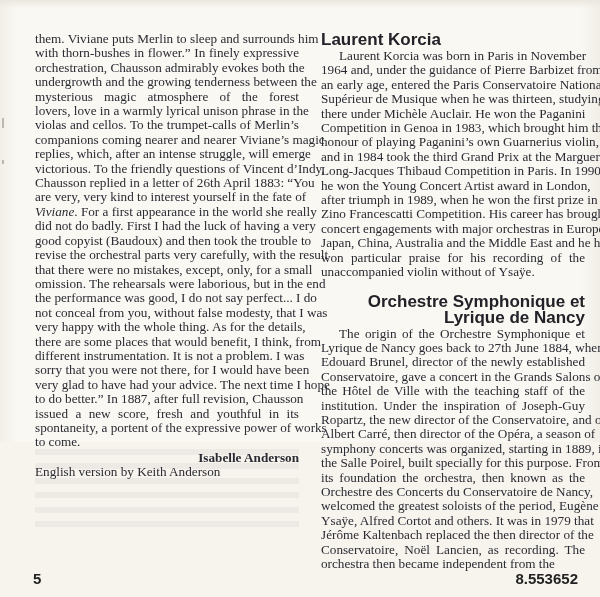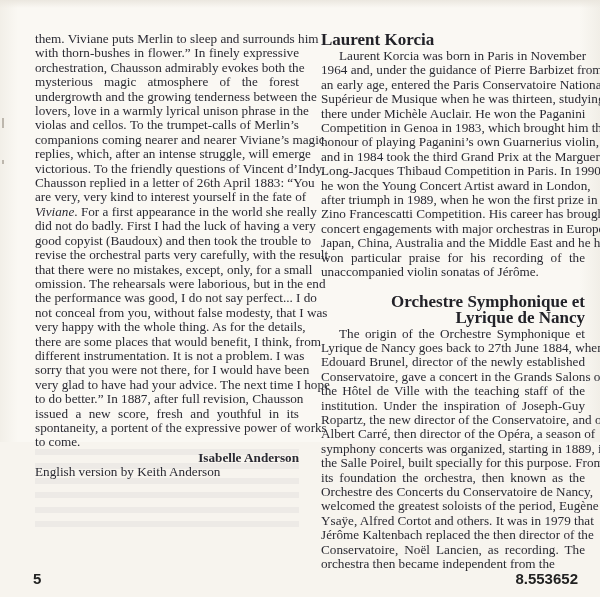"Laurent Korcia" h2 { font-family: Liberation Serif, serif -> Liberation Sans, sans-serif }
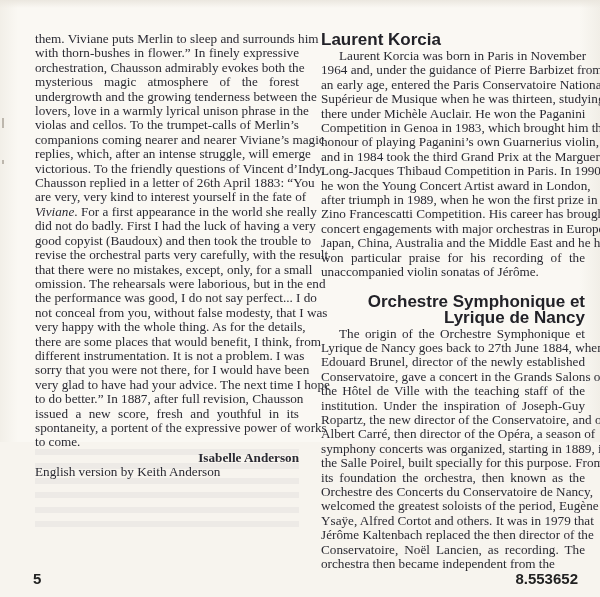"mysterious magic atmosphere of the" span.line { order: before "undergrowth and the growing tenderness" -> after "undergrowth and the growing tenderness" }
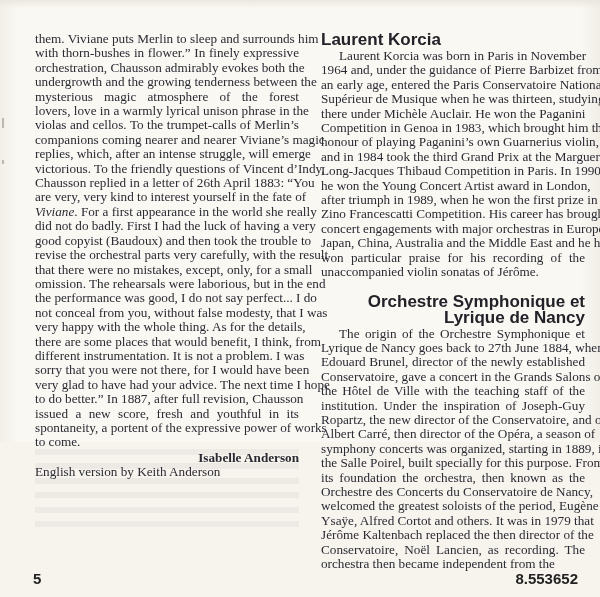"unaccompanied violin sonatas of Jérôme." span.line { text: sonatas of Jérôme -> without of Ysaÿe }
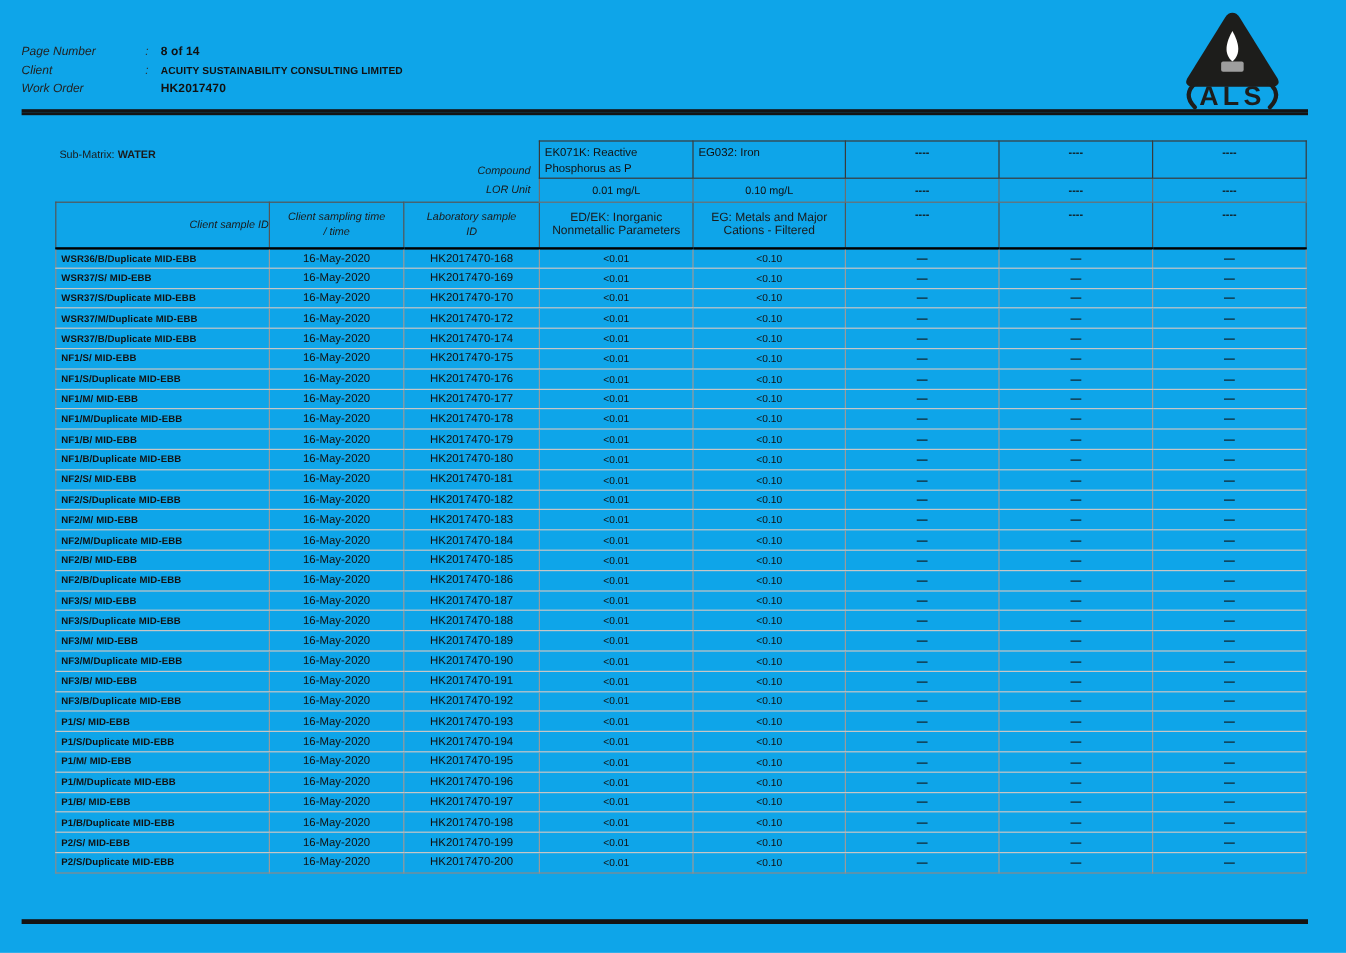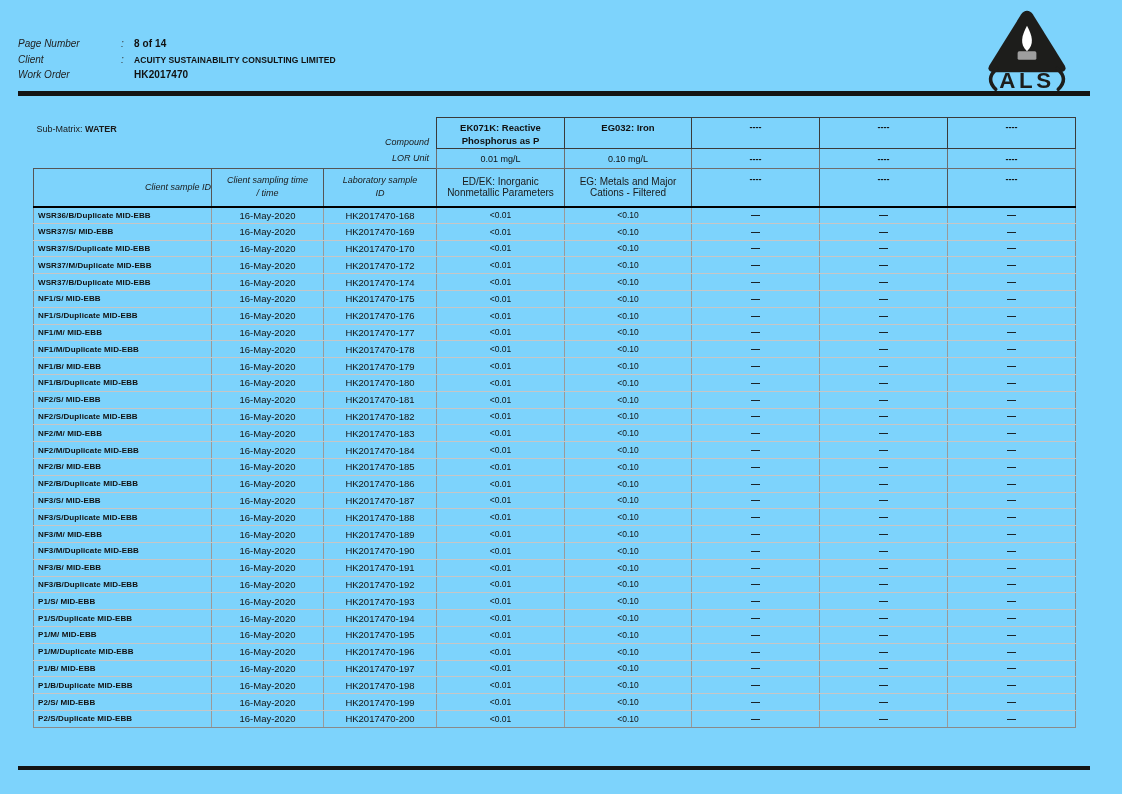"Page Number" .page { background: #7dd3fc -> #0ea5e9 }
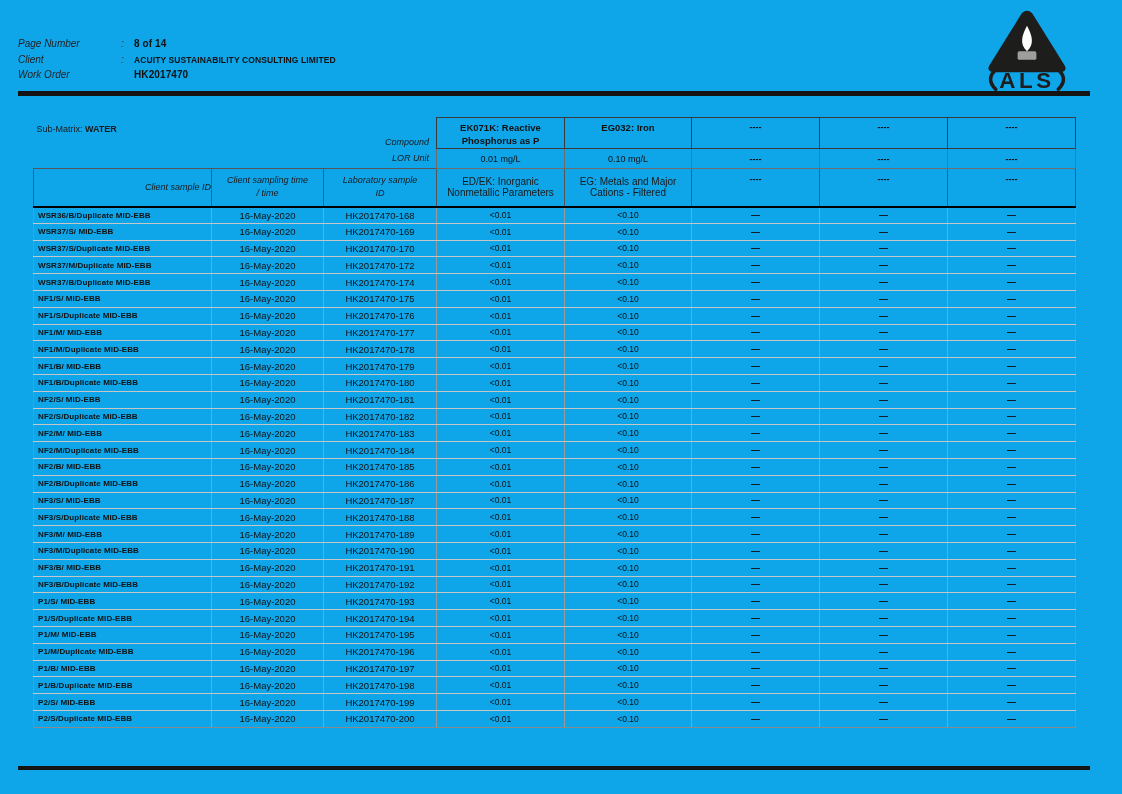"Sub-Matrix: WATER" table.report { left: 33px -> 46px }
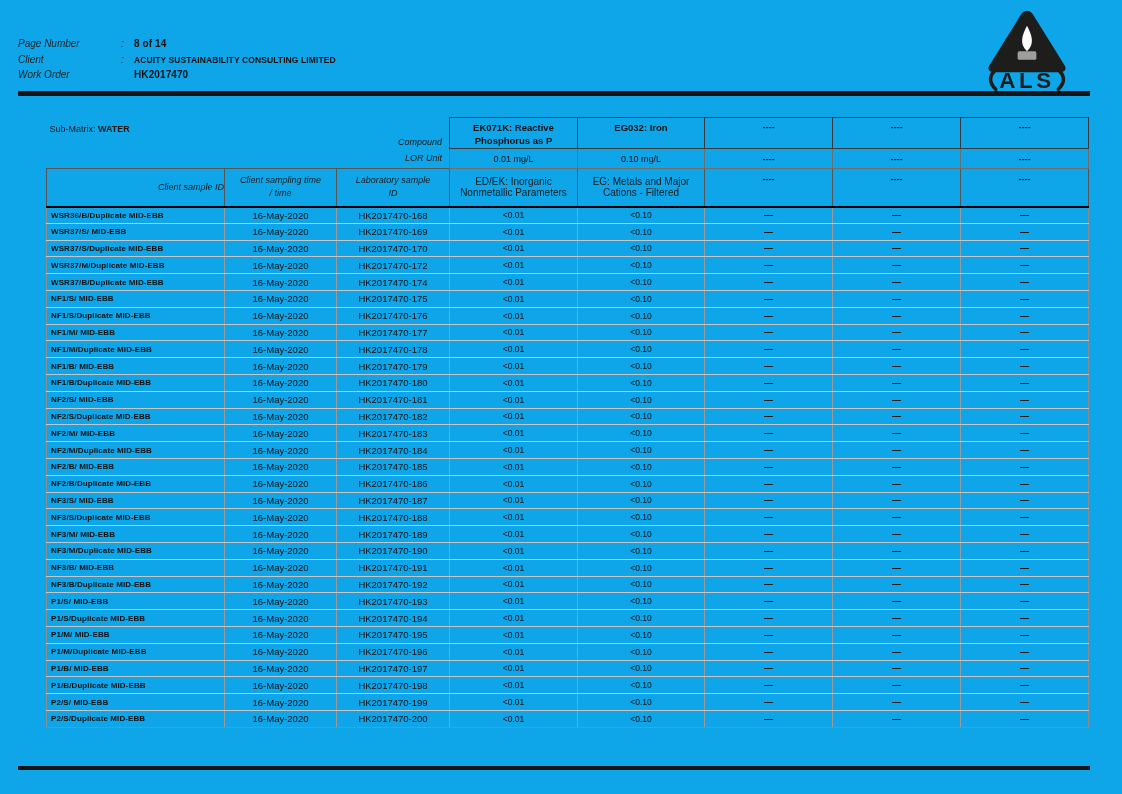"EK071K: Reactive Phosphorus as P" .comp-name { font-weight: bold -> normal; text-align: center -> left }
★ ★ ★
■ Task to complete ■
Retype the listing exactly and drop the pictures.

■ Answer section ■
"Laurent Korcia" h2 { font-family: Liberation Serif, serif -> Liberation Sans, sans-serif }
"mysterious magic atmosphere of the" span.line { order: before "undergrowth and the growing tenderness" -> after "undergrowth and the growing tenderness" }
"unaccompanied violin sonatas of Jérôme." span.line { text: sonatas of Jérôme -> without of Ysaÿe }
"Page Number" .page { background: #7dd3fc -> #0ea5e9 }
"Sub-Matrix: WATER" table.report { left: 33px -> 46px }
"EK071K: Reactive Phosphorus as P" .comp-name { font-weight: bold -> normal; text-align: center -> left }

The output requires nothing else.